Our experimental canine study had multiple limitations. The sample size was small, although adequate for maintaining the statistical power of the study, as per the power analysis. One of the influencing reasons behind this was ethical considerations and restricting unnecessary animal use. This model was based in a research environment; thus, the factors that could potentially influence the hemodynamics were strictly monitored and controlled, such as body temperature, end-tidal carbon dioxide concentration, sympathetic stimulation, and anesthetic depth. Moreover, after achieving a severe hypotension phase where the MAP was <45 mmHg, the vaporizer setting was not changed to lower the ET_ISO, which is a common clinical intervention and one of the first steps for treating hypotension in small animals. This was crucial for the testing of our study hypothesis and determining which of the four treatments was the most effective in treating isoflurane-induced hypotension, as well as investigating what the effective dosage regimen for each was. We periodically monitored the parameters that could indicate renal perfusion and function, not just during the phases of hypotension, but also while studying the impact of the vasopressor, inotrope, and hetastarch infusions. The small number of timepoints (baseline, T0, T1, and T2) for the data collection restricted the number of paired observations for robust comparisons of the hemodynamic variables between treatments. The treatments had a predetermined dose assigned to them, so it was difficult to predict what the clinical response would have been outside of the dose range, or if more time had been given for the clinical response to occur. Additionally, the researchers were not blinded to the treatments, which could contribute to a bias. However, the study goal was to describe the hemodynamic effects of the treatments during severe hypotension and describe a dosage regimen, which made this scenario inevitable. Lastly, this study utilized healthy Beagle dogs as its study population.

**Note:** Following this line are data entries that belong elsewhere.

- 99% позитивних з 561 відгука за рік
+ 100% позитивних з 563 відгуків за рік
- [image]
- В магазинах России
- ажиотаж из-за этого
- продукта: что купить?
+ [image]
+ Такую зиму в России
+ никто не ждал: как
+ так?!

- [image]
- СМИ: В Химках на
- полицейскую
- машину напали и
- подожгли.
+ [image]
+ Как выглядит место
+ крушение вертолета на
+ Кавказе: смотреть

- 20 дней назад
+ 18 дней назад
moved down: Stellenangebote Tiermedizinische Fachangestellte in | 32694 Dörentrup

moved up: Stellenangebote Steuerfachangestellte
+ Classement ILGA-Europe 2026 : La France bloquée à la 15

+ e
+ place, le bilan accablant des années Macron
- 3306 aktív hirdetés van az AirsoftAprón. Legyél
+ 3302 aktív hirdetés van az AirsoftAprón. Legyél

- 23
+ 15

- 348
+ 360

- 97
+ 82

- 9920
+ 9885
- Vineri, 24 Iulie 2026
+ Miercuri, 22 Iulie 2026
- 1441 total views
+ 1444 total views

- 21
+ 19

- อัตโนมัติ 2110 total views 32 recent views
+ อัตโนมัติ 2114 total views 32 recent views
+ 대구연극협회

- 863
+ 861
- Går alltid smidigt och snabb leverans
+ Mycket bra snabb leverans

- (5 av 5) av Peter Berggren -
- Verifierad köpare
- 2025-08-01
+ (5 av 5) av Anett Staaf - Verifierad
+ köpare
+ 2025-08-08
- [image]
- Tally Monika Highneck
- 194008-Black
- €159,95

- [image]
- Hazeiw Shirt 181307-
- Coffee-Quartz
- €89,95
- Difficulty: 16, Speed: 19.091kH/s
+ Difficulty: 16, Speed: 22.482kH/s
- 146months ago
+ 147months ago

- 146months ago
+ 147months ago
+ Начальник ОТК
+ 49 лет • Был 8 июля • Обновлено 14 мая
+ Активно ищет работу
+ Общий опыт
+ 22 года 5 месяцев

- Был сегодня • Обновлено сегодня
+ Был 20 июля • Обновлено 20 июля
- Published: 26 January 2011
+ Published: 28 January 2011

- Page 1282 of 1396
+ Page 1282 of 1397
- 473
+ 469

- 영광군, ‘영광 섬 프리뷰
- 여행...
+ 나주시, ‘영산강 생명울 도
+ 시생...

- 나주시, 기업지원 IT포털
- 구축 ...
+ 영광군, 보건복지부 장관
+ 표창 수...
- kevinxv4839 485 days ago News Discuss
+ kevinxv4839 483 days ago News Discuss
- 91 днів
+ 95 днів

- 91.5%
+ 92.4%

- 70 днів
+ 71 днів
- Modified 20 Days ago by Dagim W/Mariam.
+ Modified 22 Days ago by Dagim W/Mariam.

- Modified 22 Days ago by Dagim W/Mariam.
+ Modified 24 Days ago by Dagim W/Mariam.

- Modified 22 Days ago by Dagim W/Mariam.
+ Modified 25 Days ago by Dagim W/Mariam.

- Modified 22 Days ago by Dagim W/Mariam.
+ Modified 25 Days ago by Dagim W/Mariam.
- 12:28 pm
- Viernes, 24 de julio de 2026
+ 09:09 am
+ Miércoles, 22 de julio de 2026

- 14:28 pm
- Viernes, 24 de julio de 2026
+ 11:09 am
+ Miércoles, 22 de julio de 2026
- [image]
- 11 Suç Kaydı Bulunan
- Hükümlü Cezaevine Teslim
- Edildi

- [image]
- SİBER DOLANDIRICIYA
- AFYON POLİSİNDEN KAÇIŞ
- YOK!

Hence, evaluating these treatments and their effects on the hemodynamics in anesthetized canine patients with systemic diseases is warranted.

5. Conclusions

In healthy, anesthetized Beagle dogs undergoing acute, severe hypotension (MAP < 45 mmHg) induced by high doses of isoflurane, alongside pharmacologic interventions such as dobutamine, norepinephrine, vasopressin, and hetastarch, norepinephrine administered as an infusion was the most efficient therapy for correcting inhalant-anesthetic-induced hypotension at 0.44 ± 0.19 μg/kg/min. The dobutamine infusion aided in improving CO, DO₂, and VO₂, but was unsuccessful in stabilizing the MAP to >65 mmHg even at higher doses, which instead caused a simultaneous reduction in SVR. Vasopressin’s strong vasoconstriction was evident from the elevations observed in SVR; however, it negatively influenced CO, DO₂, and VO₂, which could be concerning for both critically ill and healthy canine patients. The hetastarch response to arterial BP was minimal, with a marginal augmentation of CO, DO₂, and VO₂, suggesting an inadequate hemodynamic response during the volatile anesthetic-induced vasodilatory state. Further research on canine patients suffering from systemic diseases anesthetized for surgical, medical, or diagnostic procedures is imperative to help to compare these data with the findings of our study. Volatile anesthetic-induced hypotension is one of the most commonly occurring cardiovascular complications in small animals during the intraoperative phase; thus, knowledge regarding the best therapeutic approach to correcting BP could be key for the optimization of patient monitoring and management in anesthetized animal patients.